On 27th April 2007 a massive deliberate denial of service attack was launched against Estonia, causing government webservices, banks and much more to fail. The attack lasted 3 weeks. Whilst suspicion was laid at the feet of the Russians, they denied involvement as they have done with attacks in Georgia and Ukraine. The sophistication of many of these attacks suggest the only possible perpetrator is a major actor with the resources that many believe are only available to states.
With Cyber space not being regulated in the same way as Land, Maritime, Air or space when it comes to international actions relating to war with an equivalent of the Geneva Conventions and Protocols or an Outer Space Treaty, cyberwar and state sponsored cyber attacks are unregulated in international law. To avoid political embarrassment and the possibility of political repercussions the use of a plausibly deniable outlet is key, as without substantive proof there can never be substantive repercussions.
Sun Tzu the infamous Chinese 6th century general and philosopher said in his book the Art of War, “All warfare is based on deception. Hence, when we are able to attack, we must seem unable; when using our forces, we must appear inactive; when we are near, we must make the enemy believe we are far away; when far away, we must make him believe we are near.” The Russians have a doctrine called маскировка (maskirovka) which is all about ‘masking’ or deception and is central to all they do; they follow the philosophy laid down by Sun Tzu allowing them to interfere overseas but be able to deny it. We saw this with the attack on Sergei Skripal in Salisbury last year.

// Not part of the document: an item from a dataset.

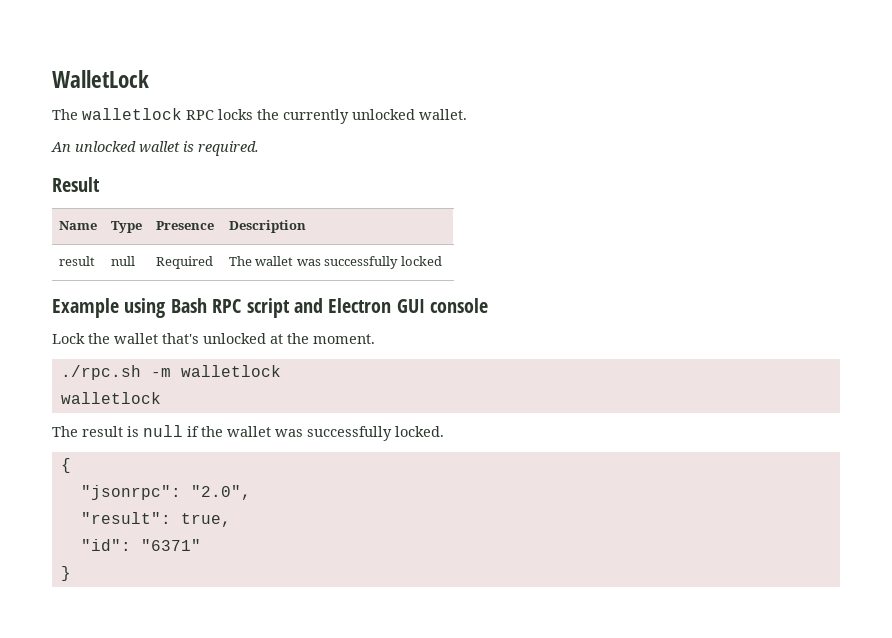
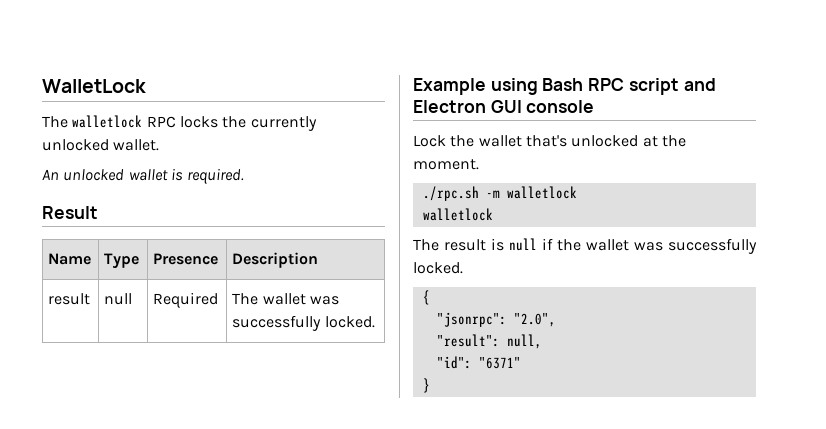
[400,256,442,266] locked -> [324,316,375,328] locked.
[180,513,231,527] true, -> [506,334,542,349] null,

We keep hearing of cyber-attacks from Iran, a closed country with little access to western academia and training, yet they can mount some of the most sophisticated cyber incidents. We hear the same of North Korea, who should have zero access to technology, academia, and extremely controlled access to the internet. However one has to ask why in 2017, TransTelekom, a major Russian telecommunications company that owns one of the world’s largest networks of fibre optic cables and is a full subsidiary of Russian national railway operator, Russian Railways who are owned by the Russian Federation put a fast internet connection into North Korea.
Around the same time, the North Koreans went from having a small nuclear capability with short-range missiles that failed more often than not, to have a hydrogen bomb capability with ICBMs that worked more often than not. No one has explained how that technological advance happened so quickly in a country under strict international sanctions. We have to remember, North Korea got blamed for the Sony Hack and the WannaCry attack of 2017, could it have been a proxy using a plausibly deniable outlet? The why is because they can and want to maintain the ability to influence global activities without repercussions. Why do I suggest this? That is simple, they have history and a doctrine, tried and tested over many years, they also have a paranoia about anti Russian global sentiment reinforcing that inherent need to ‘do something’. Cyber space provided that perfect environment. A smudge of what could be a Russian fingerprint sits over many incidents. Not enough for real proof, but something that always seems to be there.
What is not unusual is that this technique of pretending to be someone else, using a plausibly deniable proxy identity is not that new however, we are likely to be coming more aware of it, have better analytical tools so that the intelligence agencies can be bolder at calling it out. What is of concern is using a plausibly deniable proxy identity could also be used to instigate state sponsored terrorism, especially when online recruiting and radicalisation is so prevalent.
This joint statement today is a clear message to all potential threat actors across the globe from the UKs GCHQ and the US NSA saying, “we are watching you.”